MATERIAL PROVIDED.
━━━━━━

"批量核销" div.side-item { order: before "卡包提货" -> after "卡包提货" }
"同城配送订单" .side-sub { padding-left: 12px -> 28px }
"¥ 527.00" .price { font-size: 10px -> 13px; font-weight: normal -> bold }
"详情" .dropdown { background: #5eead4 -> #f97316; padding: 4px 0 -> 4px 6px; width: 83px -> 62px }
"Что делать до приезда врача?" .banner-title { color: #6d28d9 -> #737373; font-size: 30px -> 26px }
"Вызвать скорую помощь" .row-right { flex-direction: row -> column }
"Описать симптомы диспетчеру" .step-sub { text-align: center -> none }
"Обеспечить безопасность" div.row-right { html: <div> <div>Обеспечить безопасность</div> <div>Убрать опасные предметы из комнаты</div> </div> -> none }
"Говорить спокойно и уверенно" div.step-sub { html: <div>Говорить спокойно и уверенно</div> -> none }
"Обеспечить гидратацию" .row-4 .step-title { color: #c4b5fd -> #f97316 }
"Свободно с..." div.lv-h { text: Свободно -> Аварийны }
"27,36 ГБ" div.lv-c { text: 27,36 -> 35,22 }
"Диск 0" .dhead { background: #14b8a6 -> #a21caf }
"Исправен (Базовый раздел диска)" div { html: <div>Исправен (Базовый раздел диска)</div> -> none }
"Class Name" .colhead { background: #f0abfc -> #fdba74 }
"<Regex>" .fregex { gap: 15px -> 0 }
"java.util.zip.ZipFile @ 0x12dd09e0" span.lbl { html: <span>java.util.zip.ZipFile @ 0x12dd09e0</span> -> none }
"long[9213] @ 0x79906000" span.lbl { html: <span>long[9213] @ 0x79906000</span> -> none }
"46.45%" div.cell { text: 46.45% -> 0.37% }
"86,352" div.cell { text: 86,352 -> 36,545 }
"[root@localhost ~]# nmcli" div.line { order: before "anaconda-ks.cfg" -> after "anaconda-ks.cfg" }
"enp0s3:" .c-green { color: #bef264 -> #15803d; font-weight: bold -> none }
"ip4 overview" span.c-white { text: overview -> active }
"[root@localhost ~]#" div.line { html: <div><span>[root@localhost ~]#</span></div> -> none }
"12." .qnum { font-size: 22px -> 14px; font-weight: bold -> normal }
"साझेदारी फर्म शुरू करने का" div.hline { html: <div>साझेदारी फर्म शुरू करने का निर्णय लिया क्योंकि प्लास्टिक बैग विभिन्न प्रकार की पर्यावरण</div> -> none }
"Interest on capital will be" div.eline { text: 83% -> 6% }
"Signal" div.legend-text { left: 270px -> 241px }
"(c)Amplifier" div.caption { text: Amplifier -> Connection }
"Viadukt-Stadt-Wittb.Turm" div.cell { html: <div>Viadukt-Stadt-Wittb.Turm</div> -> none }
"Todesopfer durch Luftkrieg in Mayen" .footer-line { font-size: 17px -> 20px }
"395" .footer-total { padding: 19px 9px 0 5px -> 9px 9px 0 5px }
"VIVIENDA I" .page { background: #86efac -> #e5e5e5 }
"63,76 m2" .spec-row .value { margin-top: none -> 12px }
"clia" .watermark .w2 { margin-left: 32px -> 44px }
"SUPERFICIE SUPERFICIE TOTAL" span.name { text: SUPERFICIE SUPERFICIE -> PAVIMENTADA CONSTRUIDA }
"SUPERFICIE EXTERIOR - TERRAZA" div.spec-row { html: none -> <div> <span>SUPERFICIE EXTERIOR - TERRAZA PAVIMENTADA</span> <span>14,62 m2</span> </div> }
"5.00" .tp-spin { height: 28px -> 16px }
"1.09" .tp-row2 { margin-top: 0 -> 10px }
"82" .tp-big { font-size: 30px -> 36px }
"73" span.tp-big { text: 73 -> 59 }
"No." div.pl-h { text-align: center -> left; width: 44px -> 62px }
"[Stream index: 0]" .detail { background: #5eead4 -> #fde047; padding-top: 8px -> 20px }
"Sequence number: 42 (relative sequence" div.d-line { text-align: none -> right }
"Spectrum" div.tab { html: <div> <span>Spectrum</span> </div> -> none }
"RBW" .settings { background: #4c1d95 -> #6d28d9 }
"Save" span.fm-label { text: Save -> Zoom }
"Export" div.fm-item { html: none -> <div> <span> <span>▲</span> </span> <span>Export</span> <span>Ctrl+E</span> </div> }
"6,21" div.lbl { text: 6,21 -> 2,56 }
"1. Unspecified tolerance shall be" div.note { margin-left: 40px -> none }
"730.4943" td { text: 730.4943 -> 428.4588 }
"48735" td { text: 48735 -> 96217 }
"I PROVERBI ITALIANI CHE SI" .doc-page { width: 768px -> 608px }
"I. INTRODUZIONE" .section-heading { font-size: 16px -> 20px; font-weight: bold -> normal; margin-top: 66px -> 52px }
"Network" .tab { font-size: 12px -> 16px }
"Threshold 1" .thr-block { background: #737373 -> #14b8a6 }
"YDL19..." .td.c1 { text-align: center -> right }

━━━━━━

PROBLEM TO WORK ON.
Transcribe each record above exactly. Skip none.

TASK OUTPUT.
"批量核销" div.side-item { order: before "卡包提货" -> after "卡包提货" }
"同城配送订单" .side-sub { padding-left: 12px -> 28px }
"¥ 527.00" .price { font-size: 10px -> 13px; font-weight: normal -> bold }
"详情" .dropdown { background: #5eead4 -> #f97316; padding: 4px 0 -> 4px 6px; width: 83px -> 62px }
"Что делать до приезда врача?" .banner-title { color: #6d28d9 -> #737373; font-size: 30px -> 26px }
"Вызвать скорую помощь" .row-right { flex-direction: row -> column }
"Описать симптомы диспетчеру" .step-sub { text-align: center -> none }
"Обеспечить безопасность" div.row-right { html: <div> <div>Обеспечить безопасность</div> <div>Убрать опасные предметы из комнаты</div> </div> -> none }
"Говорить спокойно и уверенно" div.step-sub { html: <div>Говорить спокойно и уверенно</div> -> none }
"Обеспечить гидратацию" .row-4 .step-title { color: #c4b5fd -> #f97316 }
"Свободно с..." div.lv-h { text: Свободно -> Аварийны }
"27,36 ГБ" div.lv-c { text: 27,36 -> 35,22 }
"Диск 0" .dhead { background: #14b8a6 -> #a21caf }
"Исправен (Базовый раздел диска)" div { html: <div>Исправен (Базовый раздел диска)</div> -> none }
"Class Name" .colhead { background: #f0abfc -> #fdba74 }
"<Regex>" .fregex { gap: 15px -> 0 }
"java.util.zip.ZipFile @ 0x12dd09e0" span.lbl { html: <span>java.util.zip.ZipFile @ 0x12dd09e0</span> -> none }
"long[9213] @ 0x79906000" span.lbl { html: <span>long[9213] @ 0x79906000</span> -> none }
"46.45%" div.cell { text: 46.45% -> 0.37% }
"86,352" div.cell { text: 86,352 -> 36,545 }
"[root@localhost ~]# nmcli" div.line { order: before "anaconda-ks.cfg" -> after "anaconda-ks.cfg" }
"enp0s3:" .c-green { color: #bef264 -> #15803d; font-weight: bold -> none }
"ip4 overview" span.c-white { text: overview -> active }
"[root@localhost ~]#" div.line { html: <div><span>[root@localhost ~]#</span></div> -> none }
"12." .qnum { font-size: 22px -> 14px; font-weight: bold -> normal }
"साझेदारी फर्म शुरू करने का" div.hline { html: <div>साझेदारी फर्म शुरू करने का निर्णय लिया क्योंकि प्लास्टिक बैग विभिन्न प्रकार की पर्यावरण</div> -> none }
"Interest on capital will be" div.eline { text: 83% -> 6% }
"Signal" div.legend-text { left: 270px -> 241px }
"(c)Amplifier" div.caption { text: Amplifier -> Connection }
"Viadukt-Stadt-Wittb.Turm" div.cell { html: <div>Viadukt-Stadt-Wittb.Turm</div> -> none }
"Todesopfer durch Luftkrieg in Mayen" .footer-line { font-size: 17px -> 20px }
"395" .footer-total { padding: 19px 9px 0 5px -> 9px 9px 0 5px }
"VIVIENDA I" .page { background: #86efac -> #e5e5e5 }
"63,76 m2" .spec-row .value { margin-top: none -> 12px }
"clia" .watermark .w2 { margin-left: 32px -> 44px }
"SUPERFICIE SUPERFICIE TOTAL" span.name { text: SUPERFICIE SUPERFICIE -> PAVIMENTADA CONSTRUIDA }
"SUPERFICIE EXTERIOR - TERRAZA" div.spec-row { html: none -> <div> <span>SUPERFICIE EXTERIOR - TERRAZA PAVIMENTADA</span> <span>14,62 m2</span> </div> }
"5.00" .tp-spin { height: 28px -> 16px }
"1.09" .tp-row2 { margin-top: 0 -> 10px }
"82" .tp-big { font-size: 30px -> 36px }
"73" span.tp-big { text: 73 -> 59 }
"No." div.pl-h { text-align: center -> left; width: 44px -> 62px }
"[Stream index: 0]" .detail { background: #5eead4 -> #fde047; padding-top: 8px -> 20px }
"Sequence number: 42 (relative sequence" div.d-line { text-align: none -> right }
"Spectrum" div.tab { html: <div> <span>Spectrum</span> </div> -> none }
"RBW" .settings { background: #4c1d95 -> #6d28d9 }
"Save" span.fm-label { text: Save -> Zoom }
"Export" div.fm-item { html: none -> <div> <span> <span>▲</span> </span> <span>Export</span> <span>Ctrl+E</span> </div> }
"6,21" div.lbl { text: 6,21 -> 2,56 }
"1. Unspecified tolerance shall be" div.note { margin-left: 40px -> none }
"730.4943" td { text: 730.4943 -> 428.4588 }
"48735" td { text: 48735 -> 96217 }
"I PROVERBI ITALIANI CHE SI" .doc-page { width: 768px -> 608px }
"I. INTRODUZIONE" .section-heading { font-size: 16px -> 20px; font-weight: bold -> normal; margin-top: 66px -> 52px }
"Network" .tab { font-size: 12px -> 16px }
"Threshold 1" .thr-block { background: #737373 -> #14b8a6 }
"YDL19..." .td.c1 { text-align: center -> right }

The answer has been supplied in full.